**Data provided:**
------------------------------------------------------------------------

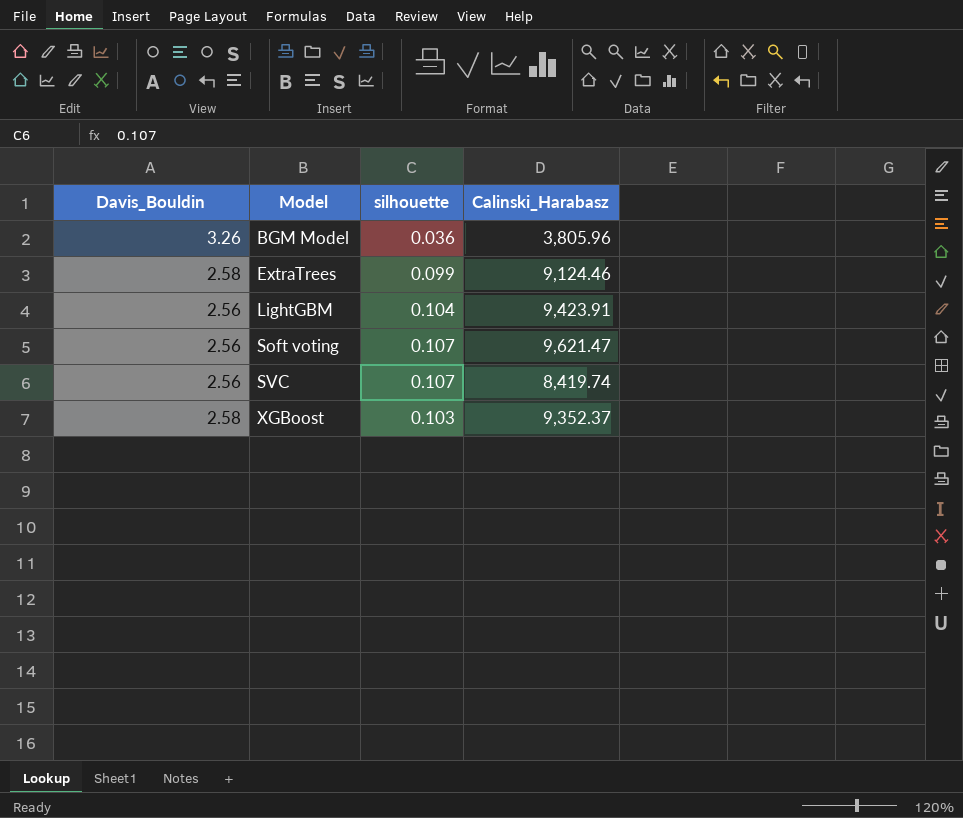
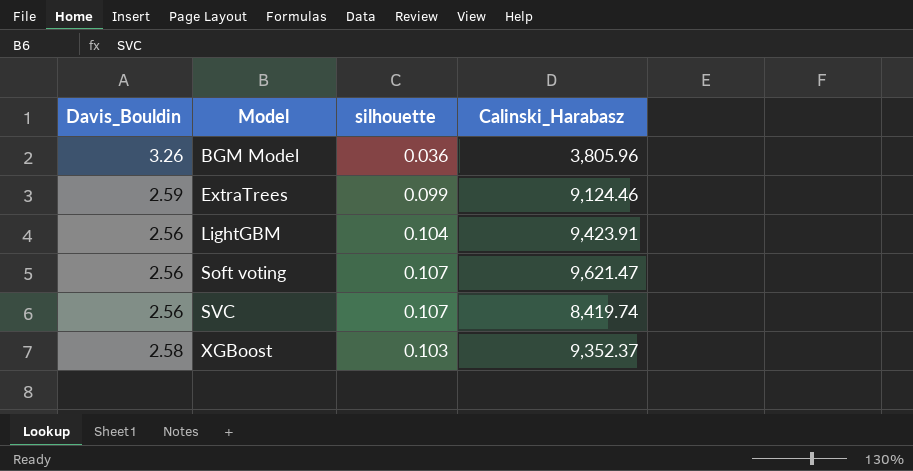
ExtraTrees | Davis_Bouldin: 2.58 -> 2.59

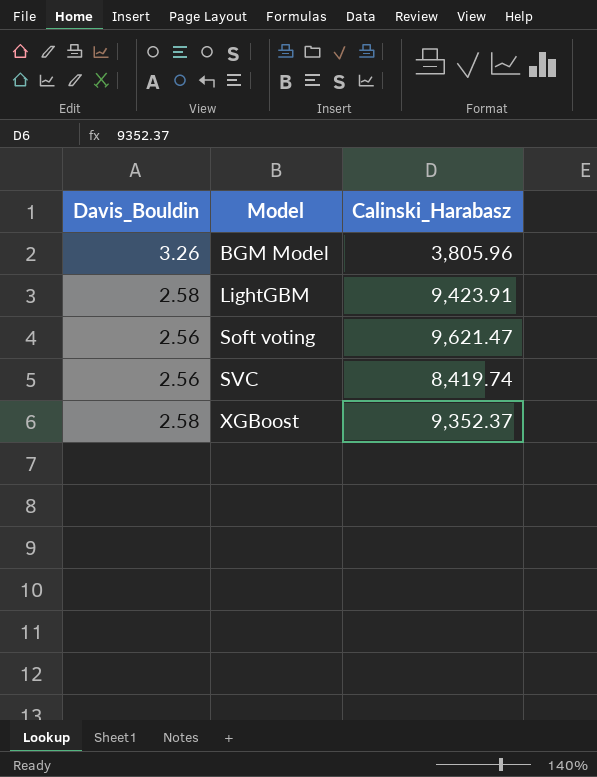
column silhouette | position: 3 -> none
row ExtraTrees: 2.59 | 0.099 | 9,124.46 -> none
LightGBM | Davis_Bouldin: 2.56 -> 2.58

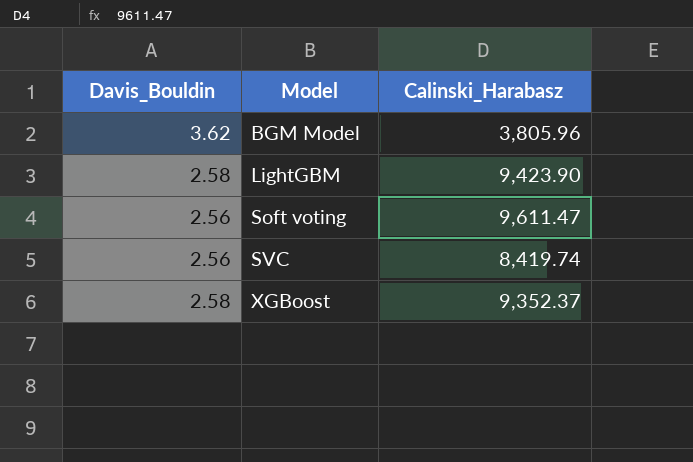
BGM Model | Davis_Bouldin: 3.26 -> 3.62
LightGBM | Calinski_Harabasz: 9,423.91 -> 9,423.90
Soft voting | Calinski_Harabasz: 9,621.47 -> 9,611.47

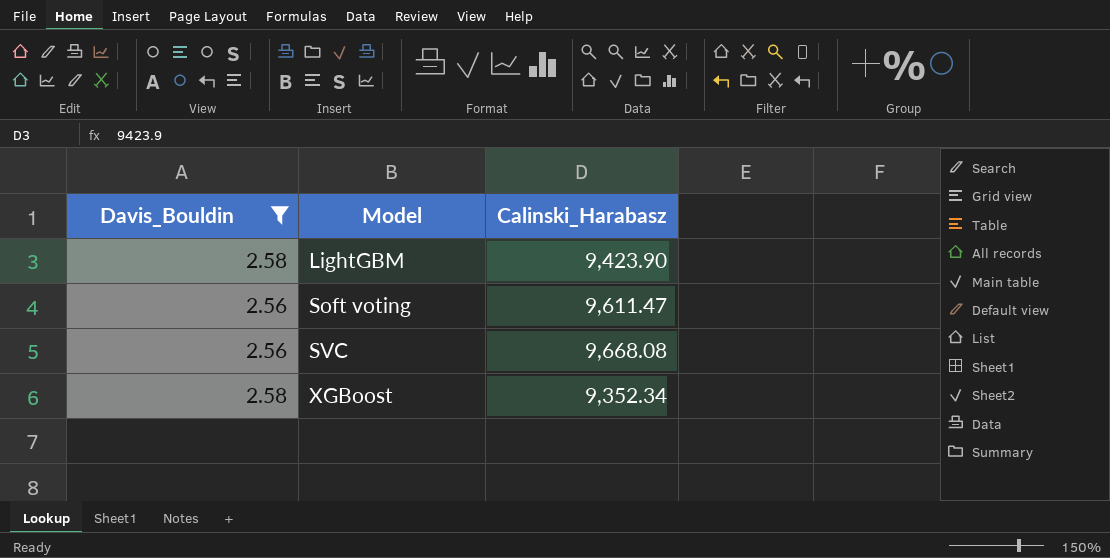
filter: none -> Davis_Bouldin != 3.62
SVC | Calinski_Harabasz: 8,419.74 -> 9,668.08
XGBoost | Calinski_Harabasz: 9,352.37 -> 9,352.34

------------------------------------------------------------------------

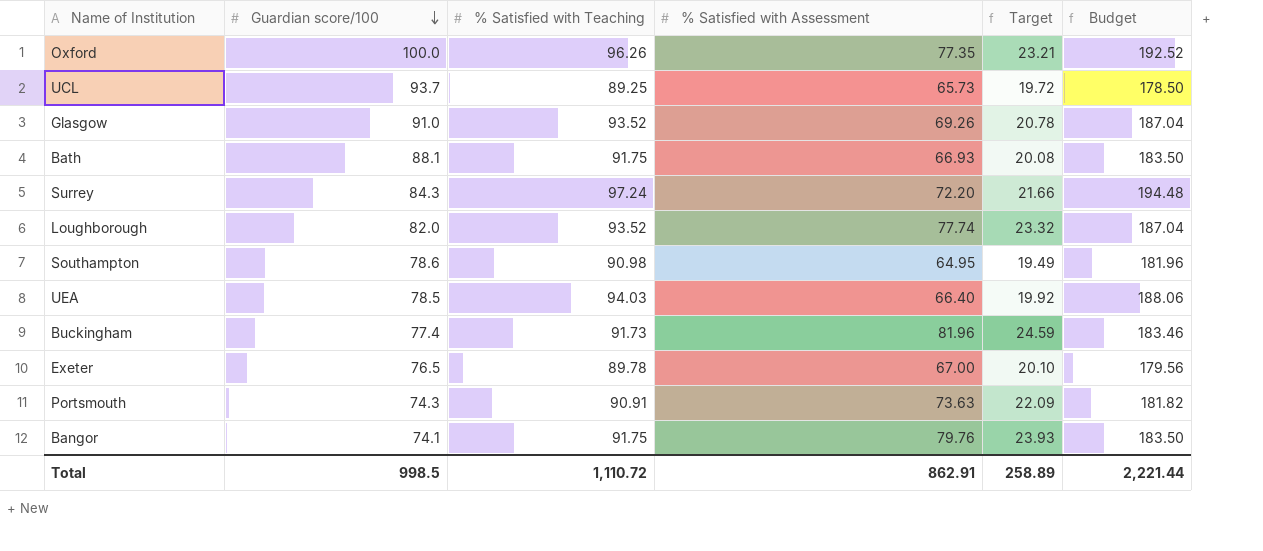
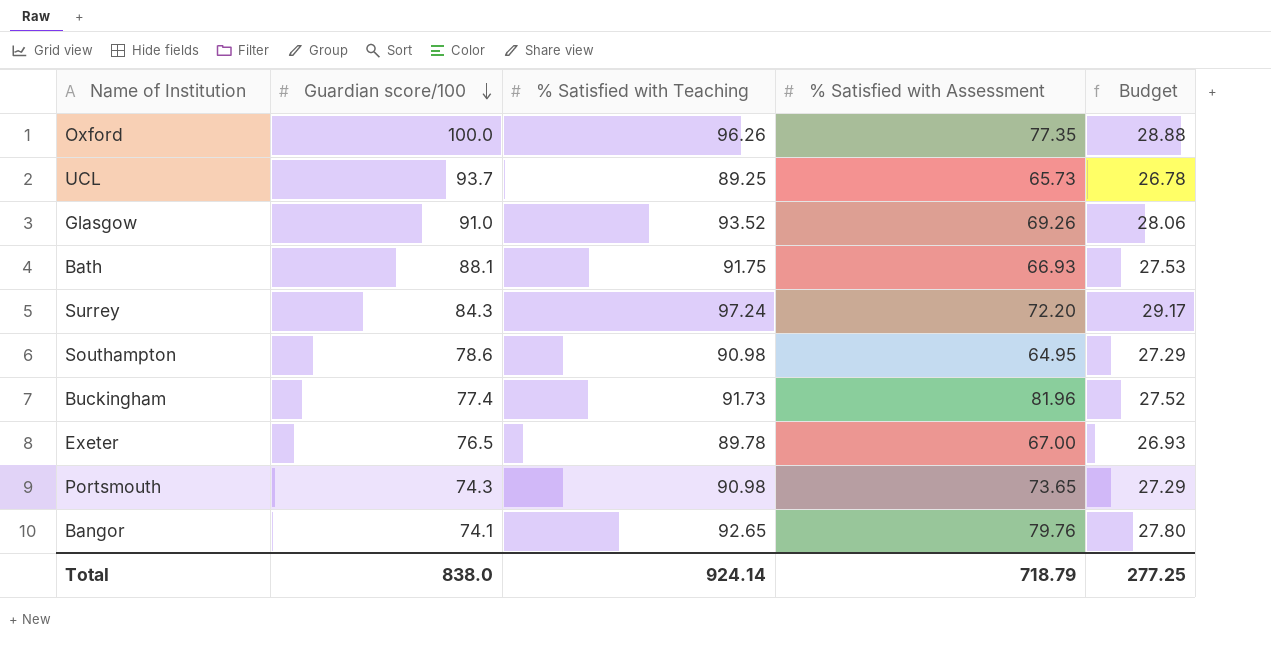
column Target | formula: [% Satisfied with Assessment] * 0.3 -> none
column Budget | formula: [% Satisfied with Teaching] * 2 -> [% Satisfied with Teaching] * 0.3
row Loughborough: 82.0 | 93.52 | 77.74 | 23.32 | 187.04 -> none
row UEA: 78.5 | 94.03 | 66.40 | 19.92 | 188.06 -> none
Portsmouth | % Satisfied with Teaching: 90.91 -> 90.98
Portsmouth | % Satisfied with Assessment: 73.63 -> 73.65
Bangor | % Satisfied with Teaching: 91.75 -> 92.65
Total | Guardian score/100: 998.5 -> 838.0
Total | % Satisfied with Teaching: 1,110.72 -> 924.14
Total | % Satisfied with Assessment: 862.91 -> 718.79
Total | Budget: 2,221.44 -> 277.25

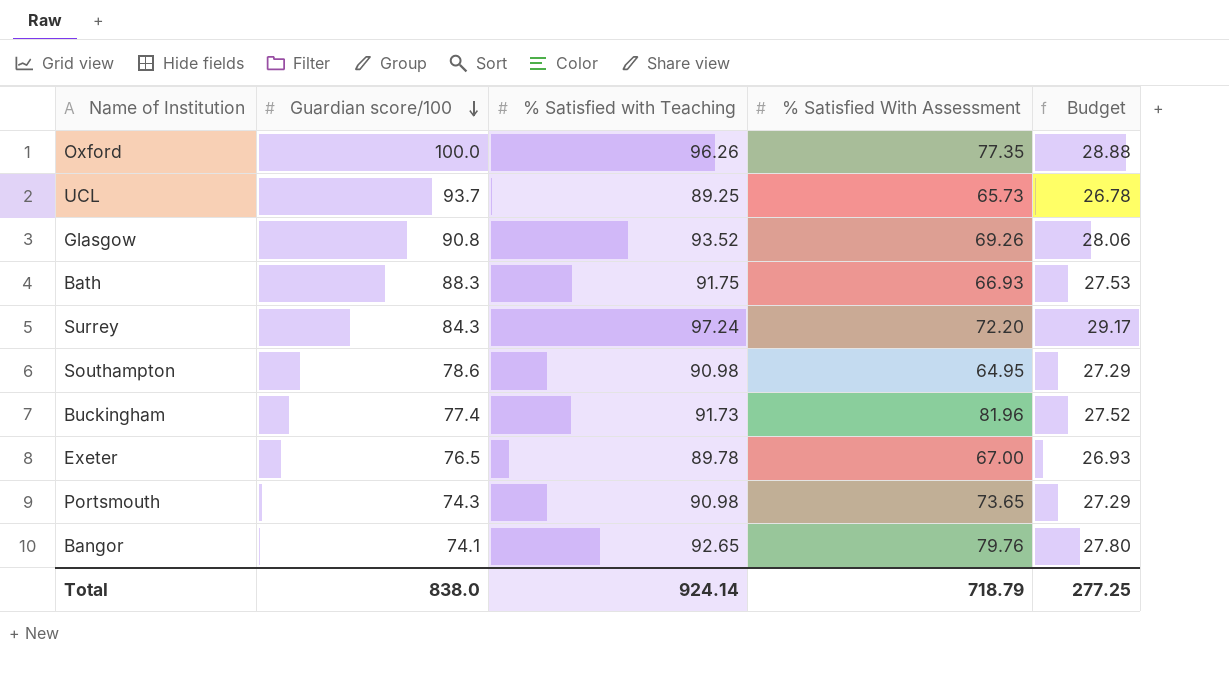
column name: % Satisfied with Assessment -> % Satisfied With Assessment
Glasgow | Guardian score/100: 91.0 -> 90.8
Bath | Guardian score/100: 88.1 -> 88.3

------------------------------------------------------------------------

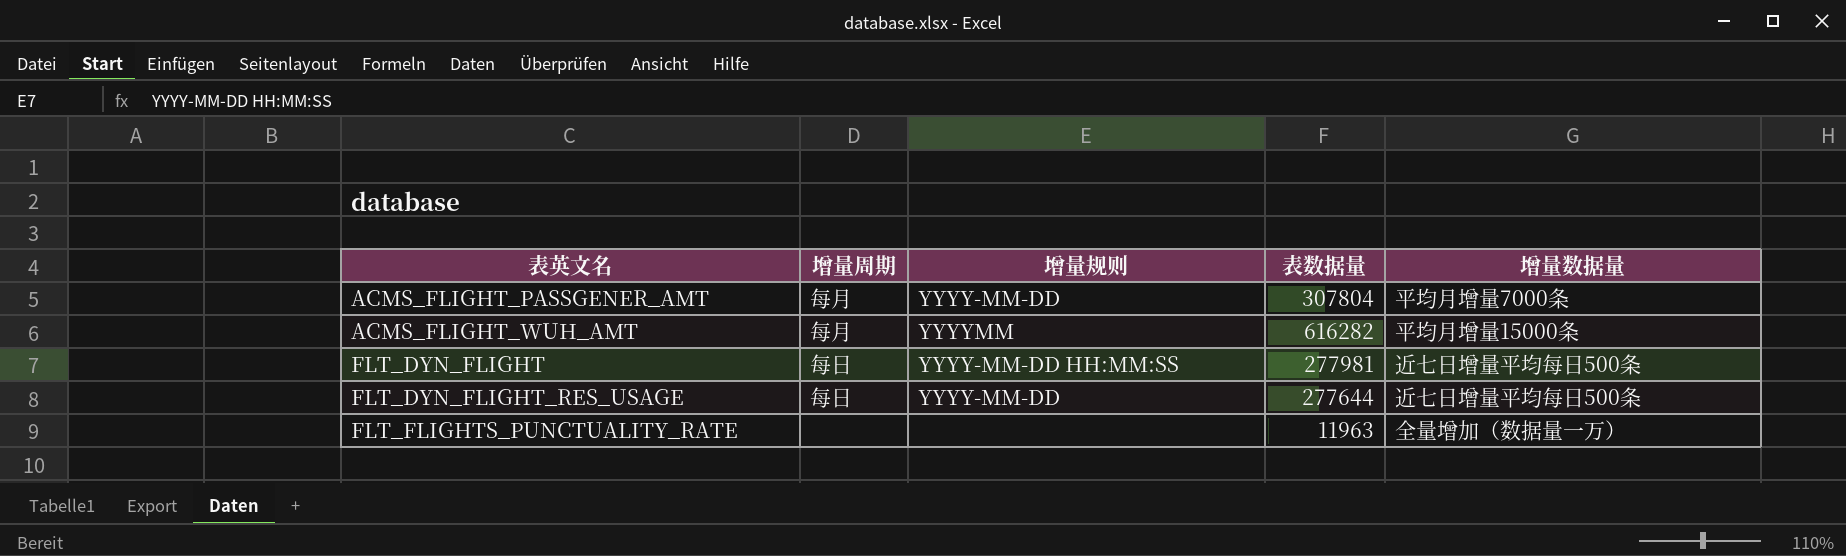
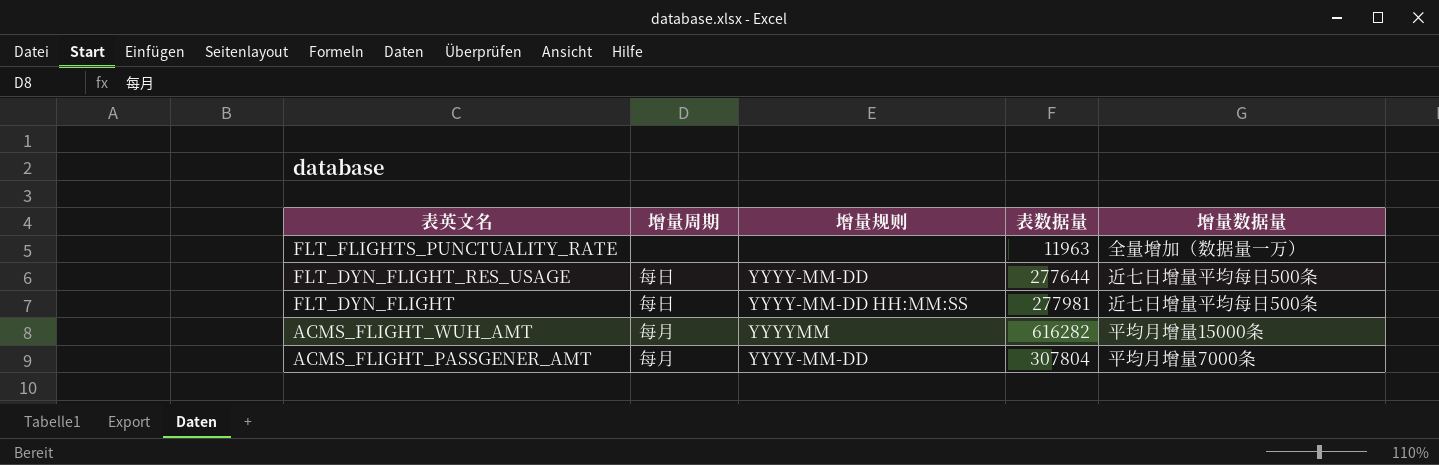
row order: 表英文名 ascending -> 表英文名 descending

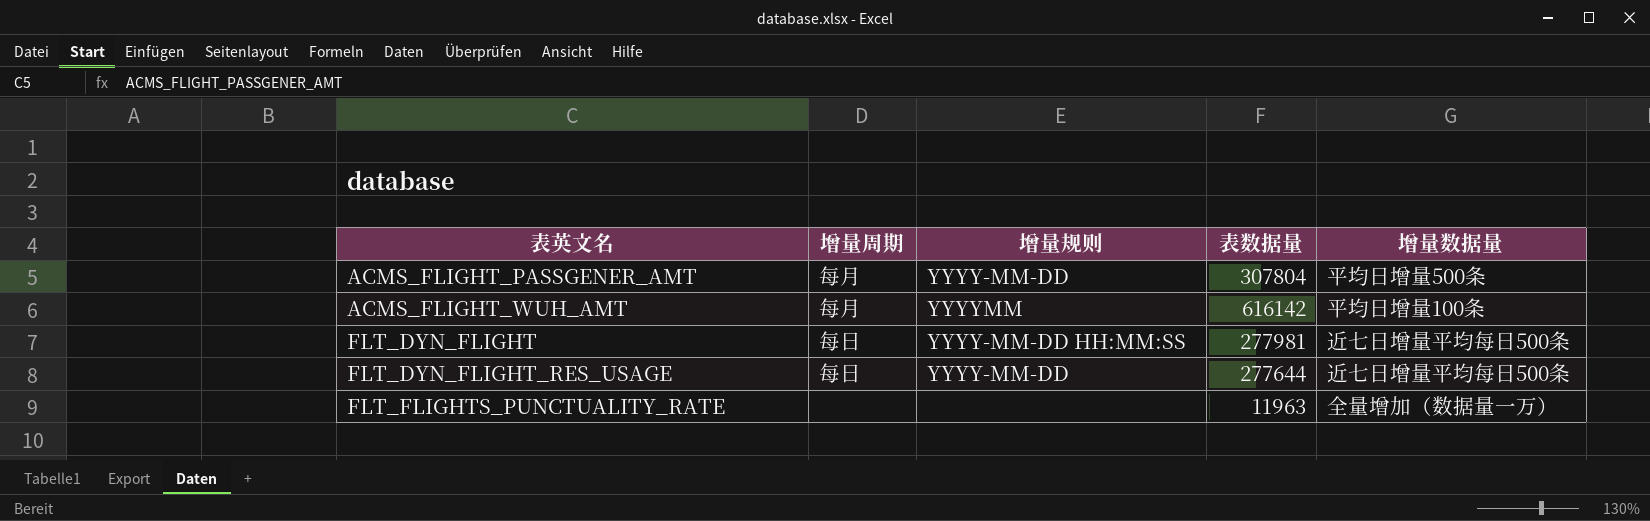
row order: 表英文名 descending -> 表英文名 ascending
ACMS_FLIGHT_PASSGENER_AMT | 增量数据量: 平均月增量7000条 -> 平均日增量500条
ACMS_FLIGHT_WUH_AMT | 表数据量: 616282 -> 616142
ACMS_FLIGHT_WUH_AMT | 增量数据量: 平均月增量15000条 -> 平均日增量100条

------------------------------------------------------------------------

**Exercise aim:**
Given the entries above, transcribe exactly the lines from the one holding "BGM Model | Davis_Bouldin: 3.26 -> 3.62" through the one holding "XGBoost | Calinski_Harabasz: 9,352.37"; pictures do not belong in the transcription.

**Result for this task:**
BGM Model | Davis_Bouldin: 3.26 -> 3.62
LightGBM | Calinski_Harabasz: 9,423.91 -> 9,423.90
Soft voting | Calinski_Harabasz: 9,621.47 -> 9,611.47

filter: none -> Davis_Bouldin != 3.62
SVC | Calinski_Harabasz: 8,419.74 -> 9,668.08
XGBoost | Calinski_Harabasz: 9,352.37 -> 9,352.34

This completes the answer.